The input =
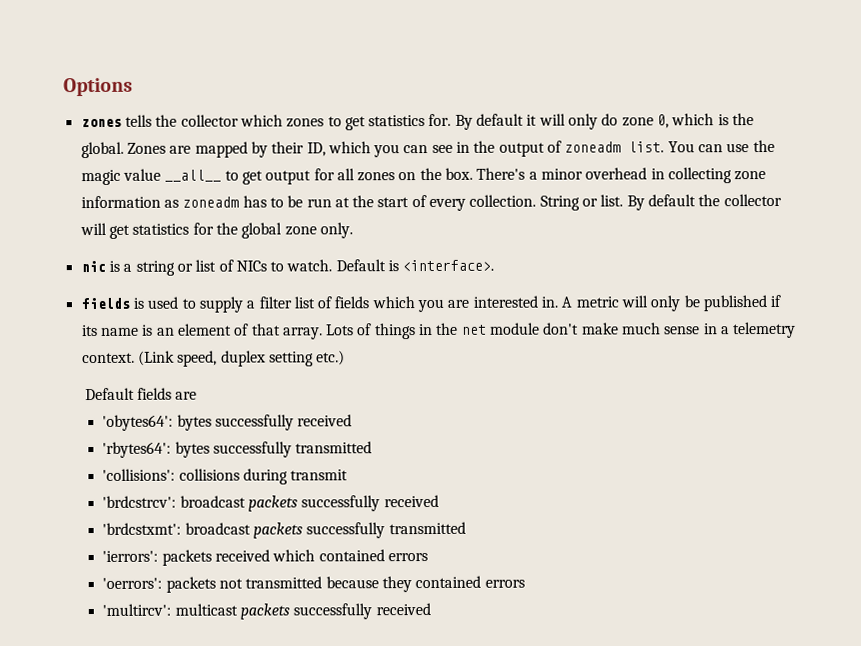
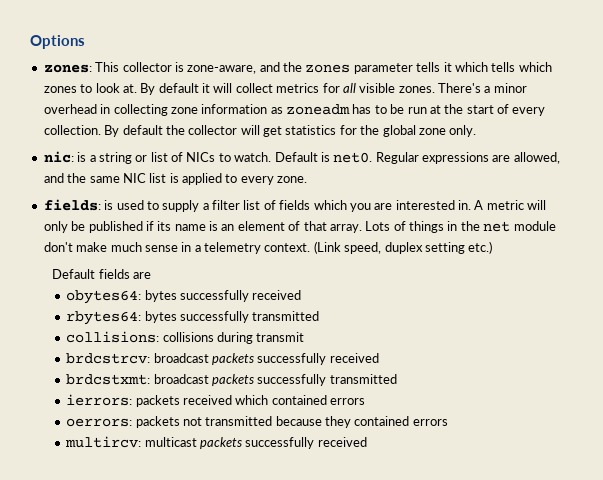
[80,113,755,131] [80,139,775,159] [80,167,474,186] zones tells the collector which zones to get statistics for. By default it will only do zone 0, which is the global. Zones are mapped by their ID, which you can see in the output of zoneadm list. You can use the magic value __all__ to get output for all zones on the box. -> [43,62,552,74] [43,83,435,95] zones: This collector is zone-aware, and the zones parameter tells it which tells which zones to look at. By default it will collect metrics for all visible zones.
[539,194,624,211] String or list. -> (101, 130) none
[80,260,106,273] nic -> [43,151,74,163] nic:
[402,259,495,272] [80,297,130,310] <interface>. // fields -> [333,152,560,164] [43,173,308,185] [43,199,101,211] net0. Regular expressions are allowed, and the same NIC list is applied to every zone. // fields:
[102,414,174,431] 'obytes64': -> [66,290,142,304] obytes64:
[102,441,172,458] 'rbytes64': -> [66,311,142,325] rbytes64:
[102,468,176,481] 'collisions': -> [66,331,160,343] collisions:
[102,495,177,508] 'brdcstrcv': -> [66,353,151,364] brdcstrcv:
[102,522,182,535] 'brdcstxmt': -> [66,374,151,385] brdcstxmt:
[102,550,159,562] 'ierrors': -> [66,394,133,406] ierrors:
[102,577,163,589] 'oerrors': -> [66,418,133,427] oerrors:
[102,603,172,616] 'multircv': -> [65,436,142,448] multircv:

Directions for this task = Could you copy out every record exactly, minus the pictures?

Written response =
[80,113,755,131] [80,139,775,159] [80,167,474,186] zones tells the collector which zones to get statistics for. By default it will only do zone 0, which is the global. Zones are mapped by their ID, which you can see in the output of zoneadm list. You can use the magic value __all__ to get output for all zones on the box. -> [43,62,552,74] [43,83,435,95] zones: This collector is zone-aware, and the zones parameter tells it which tells which zones to look at. By default it will collect metrics for all visible zones.
[539,194,624,211] String or list. -> (101, 130) none
[80,260,106,273] nic -> [43,151,74,163] nic:
[402,259,495,272] [80,297,130,310] <interface>. // fields -> [333,152,560,164] [43,173,308,185] [43,199,101,211] net0. Regular expressions are allowed, and the same NIC list is applied to every zone. // fields:
[102,414,174,431] 'obytes64': -> [66,290,142,304] obytes64:
[102,441,172,458] 'rbytes64': -> [66,311,142,325] rbytes64:
[102,468,176,481] 'collisions': -> [66,331,160,343] collisions:
[102,495,177,508] 'brdcstrcv': -> [66,353,151,364] brdcstrcv:
[102,522,182,535] 'brdcstxmt': -> [66,374,151,385] brdcstxmt:
[102,550,159,562] 'ierrors': -> [66,394,133,406] ierrors:
[102,577,163,589] 'oerrors': -> [66,418,133,427] oerrors:
[102,603,172,616] 'multircv': -> [65,436,142,448] multircv:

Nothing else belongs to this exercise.